User interface change data
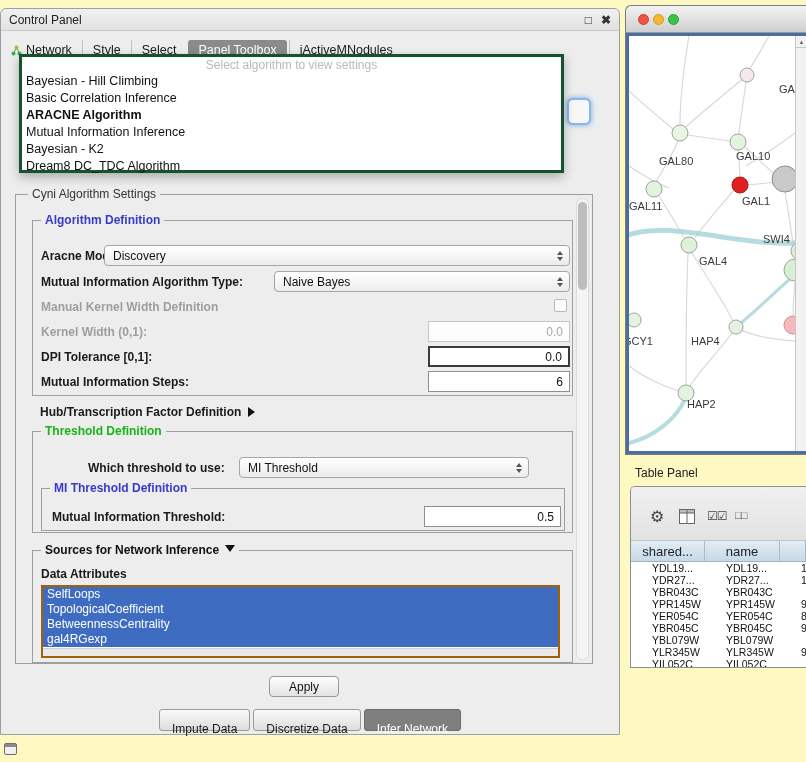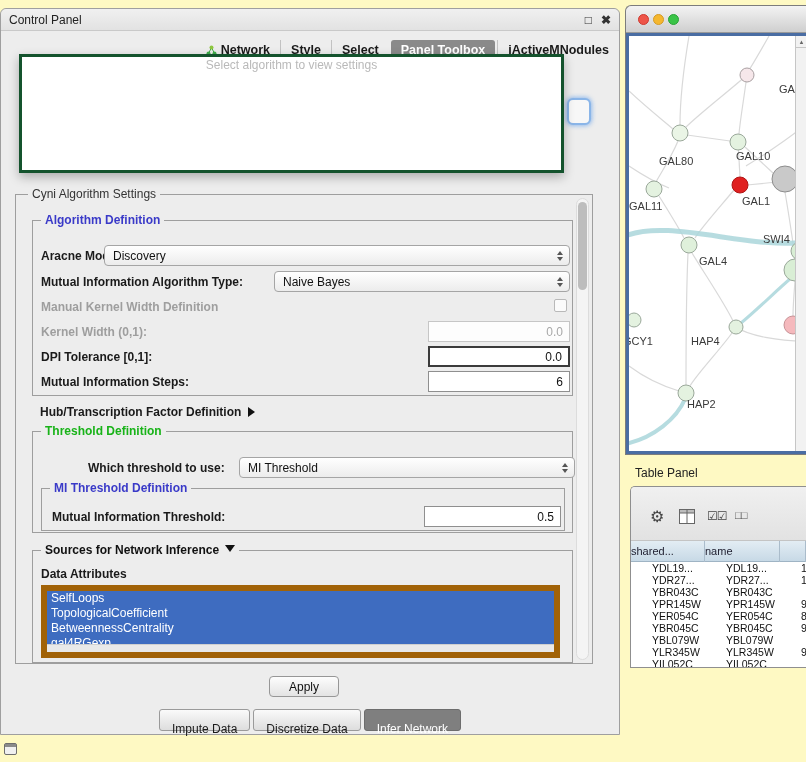--- a/index.html
+++ b/index.html
@@ -18,7 +18,7 @@
   .wicon { color:#333; font-weight:bold; font-size:12px; cursor:default; }
 
   .cp-tabs { position:absolute; left:0; right:0; top:30px; height:22px;
-             display:flex; justify-content:flex-end; align-items:center;font-weight:bold; }
+             display:flex; justify-content:flex-start; align-items:center; }
   .cp-tab { display:flex; align-items:center; gap:4px; padding:0 10px; height:20px;
             line-height:20px; font-size:12.5px; color:#1a1a1a; white-space:nowrap; }
   .cp-tab + .cp-tab { border-left:1px solid #c2c2c2; }

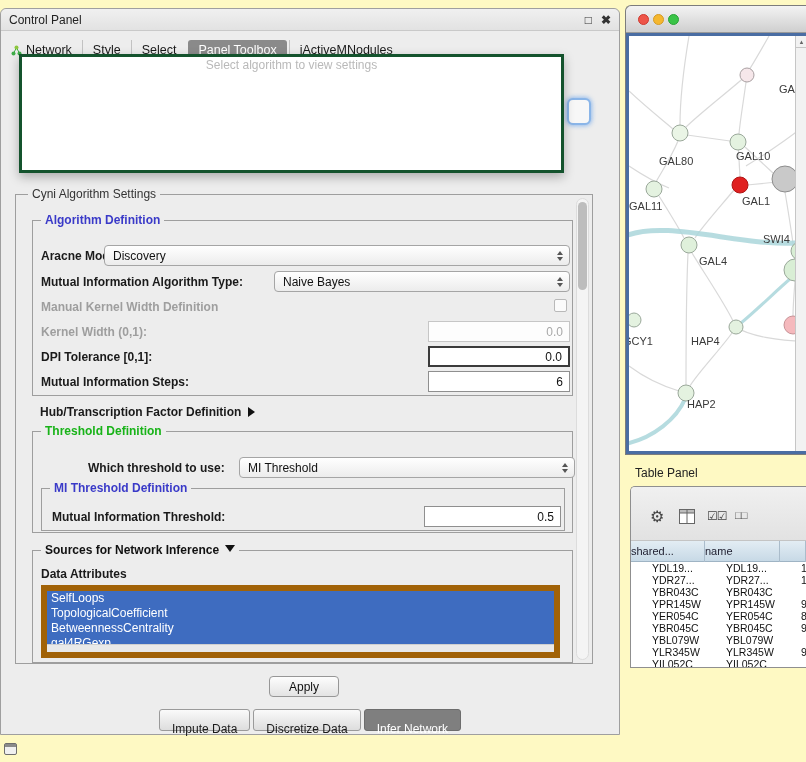--- a/index.html
+++ b/index.html
@@ -266,6 +266,14 @@
 
     <div class="popup">
       <div class="pp-ph">Select algorithm to view settings</div>
+      <div>
+          <div class="pp-item">Bayesian - Hill Climbing</div>
+          <div class="pp-item">Basic Correlation Inference</div>
+          <div class="pp-item hl">ARACNE Algorithm</div>
+          <div class="pp-item">Mutual Information Inference</div>
+          <div class="pp-item">Bayesian - K2</div>
+          <div class="pp-item">Dream8 DC_TDC Algorithm</div>
+        </div>
     </div>
 
     <button class="apply">Apply</button>

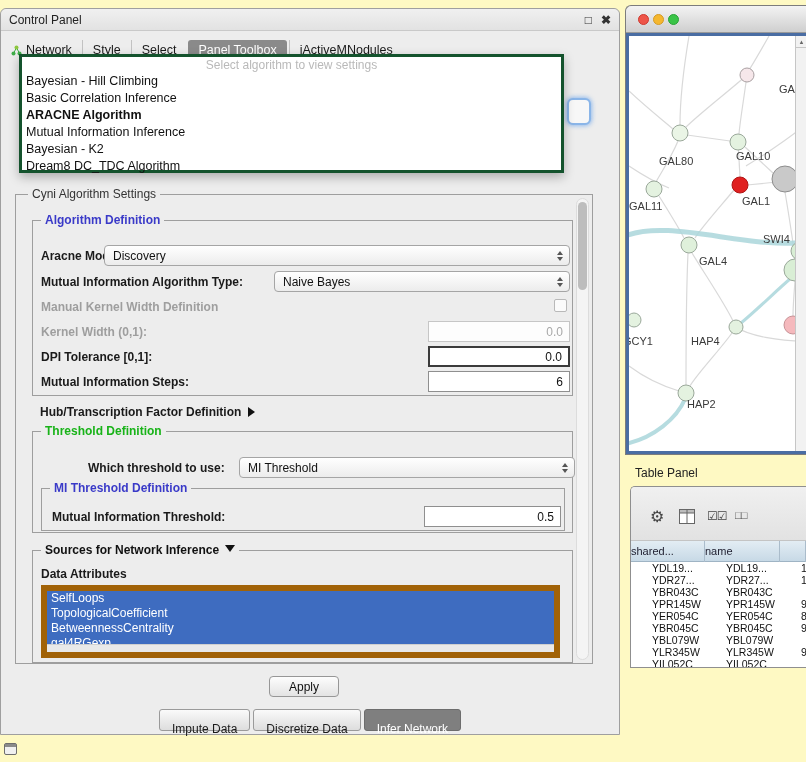--- a/index.html
+++ b/index.html
@@ -230,7 +230,7 @@
         <span class="grp-label green" style="left:8px">Threshold Definition</span>
 
         <span class="lbl" style="left:55px; top:29px">Which threshold to use:</span>
-        <div class="combo" style="left:206px; top:25px; width:336px">
+        <div class="combo" style="left:206px; top:25px; width:290px">
           <span class="combo-val">MI Threshold</span>
           <span class="combo-arrows">
               <i class="up"></i>

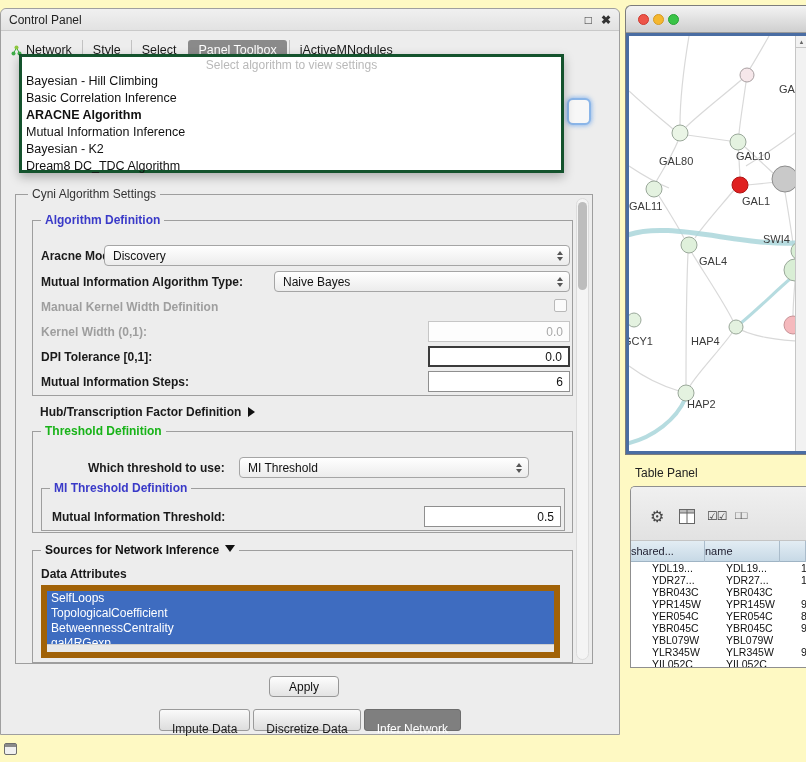--- a/index.html
+++ b/index.html
@@ -132,7 +132,7 @@
   .t-ic.squares { left:104px; font-size:11px; letter-spacing:-1px; color:#555; }
   .t-header { position:absolute; left:0; right:0; top:54px; height:21px; display:flex;
               background:linear-gradient(#e3edf4,#c7d9e6); border-bottom:1px solid #9fb4c4; }
-  .th { height:25px; line-height:21px; text-align:left; font-size:11px; color:#223;
+  .th { height:25px; line-height:21px; text-align:center; font-size:13px; color:#223;
         border-right:1px solid #aabccb; overflow:hidden; white-space:nowrap; }
   .th:nth-child(1){ width:74px; } .th:nth-child(2){ width:75px; } .th:nth-child(3){ flex:1; }
   .t-body { position:absolute; left:0; right:0; top:75px; bottom:0; background:#fff; overflow:hidden; }

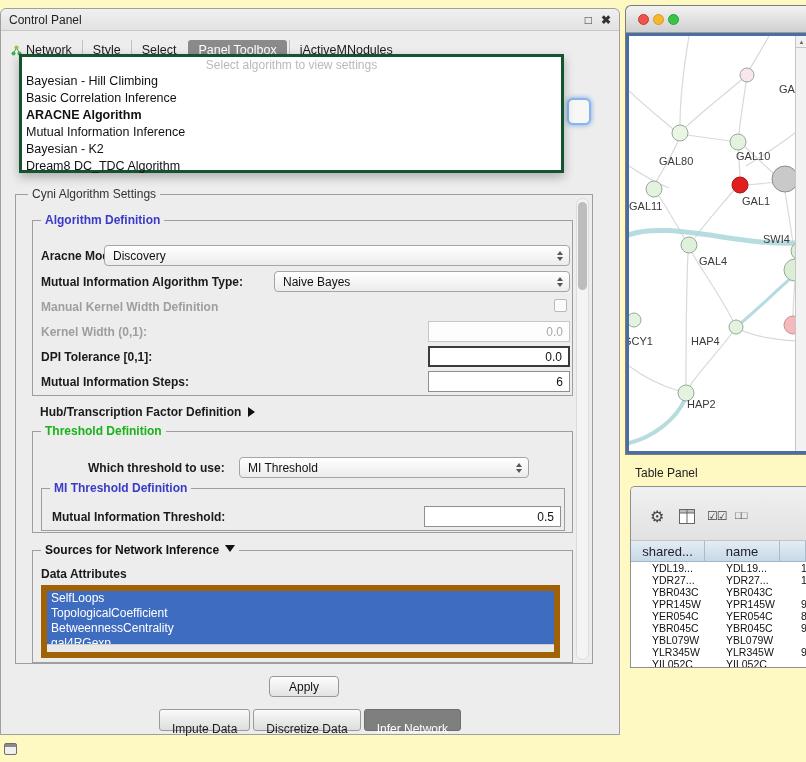--- a/index.html
+++ b/index.html
@@ -76,7 +76,7 @@
               border-left:5px solid transparent; border-right:5px solid transparent;
               border-top:7px solid #111; }
 
-  .attr-list { position:absolute; background:#fff; border:6px solid #a16207; overflow:hidden; }
+  .attr-list { position:absolute; background:#fff; border:2px solid #a16207; overflow:hidden; }
   .attr-item { height:15px; line-height:15px; padding-left:4px; font-size:12px; white-space:nowrap; }
   .attr-item.sel { background:#3e6cc0; color:#fff; }
   .attr-hscroll { position:absolute; left:0; right:0; bottom:0; height:8px;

▸ Task to complete:
Your job is to copy each entry exactly as written; the pictures do not go in.

▸ Answer below:
--- a/index.html
+++ b/index.html
@@ -18,7 +18,7 @@
   .wicon { color:#333; font-weight:bold; font-size:12px; cursor:default; }
 
   .cp-tabs { position:absolute; left:0; right:0; top:30px; height:22px;
-             display:flex; justify-content:flex-end; align-items:center;font-weight:bold; }
+             display:flex; justify-content:flex-start; align-items:center; }
   .cp-tab { display:flex; align-items:center; gap:4px; padding:0 10px; height:20px;
             line-height:20px; font-size:12.5px; color:#1a1a1a; white-space:nowrap; }
   .cp-tab + .cp-tab { border-left:1px solid #c2c2c2; }

--- a/index.html
+++ b/index.html
@@ -266,6 +266,14 @@
 
     <div class="popup">
       <div class="pp-ph">Select algorithm to view settings</div>
+      <div>
+          <div class="pp-item">Bayesian - Hill Climbing</div>
+          <div class="pp-item">Basic Correlation Inference</div>
+          <div class="pp-item hl">ARACNE Algorithm</div>
+          <div class="pp-item">Mutual Information Inference</div>
+          <div class="pp-item">Bayesian - K2</div>
+          <div class="pp-item">Dream8 DC_TDC Algorithm</div>
+        </div>
     </div>
 
     <button class="apply">Apply</button>

--- a/index.html
+++ b/index.html
@@ -230,7 +230,7 @@
         <span class="grp-label green" style="left:8px">Threshold Definition</span>
 
         <span class="lbl" style="left:55px; top:29px">Which threshold to use:</span>
-        <div class="combo" style="left:206px; top:25px; width:336px">
+        <div class="combo" style="left:206px; top:25px; width:290px">
           <span class="combo-val">MI Threshold</span>
           <span class="combo-arrows">
               <i class="up"></i>

--- a/index.html
+++ b/index.html
@@ -132,7 +132,7 @@
   .t-ic.squares { left:104px; font-size:11px; letter-spacing:-1px; color:#555; }
   .t-header { position:absolute; left:0; right:0; top:54px; height:21px; display:flex;
               background:linear-gradient(#e3edf4,#c7d9e6); border-bottom:1px solid #9fb4c4; }
-  .th { height:25px; line-height:21px; text-align:left; font-size:11px; color:#223;
+  .th { height:25px; line-height:21px; text-align:center; font-size:13px; color:#223;
         border-right:1px solid #aabccb; overflow:hidden; white-space:nowrap; }
   .th:nth-child(1){ width:74px; } .th:nth-child(2){ width:75px; } .th:nth-child(3){ flex:1; }
   .t-body { position:absolute; left:0; right:0; top:75px; bottom:0; background:#fff; overflow:hidden; }

--- a/index.html
+++ b/index.html
@@ -76,7 +76,7 @@
               border-left:5px solid transparent; border-right:5px solid transparent;
               border-top:7px solid #111; }
 
-  .attr-list { position:absolute; background:#fff; border:6px solid #a16207; overflow:hidden; }
+  .attr-list { position:absolute; background:#fff; border:2px solid #a16207; overflow:hidden; }
   .attr-item { height:15px; line-height:15px; padding-left:4px; font-size:12px; white-space:nowrap; }
   .attr-item.sel { background:#3e6cc0; color:#fff; }
   .attr-hscroll { position:absolute; left:0; right:0; bottom:0; height:8px;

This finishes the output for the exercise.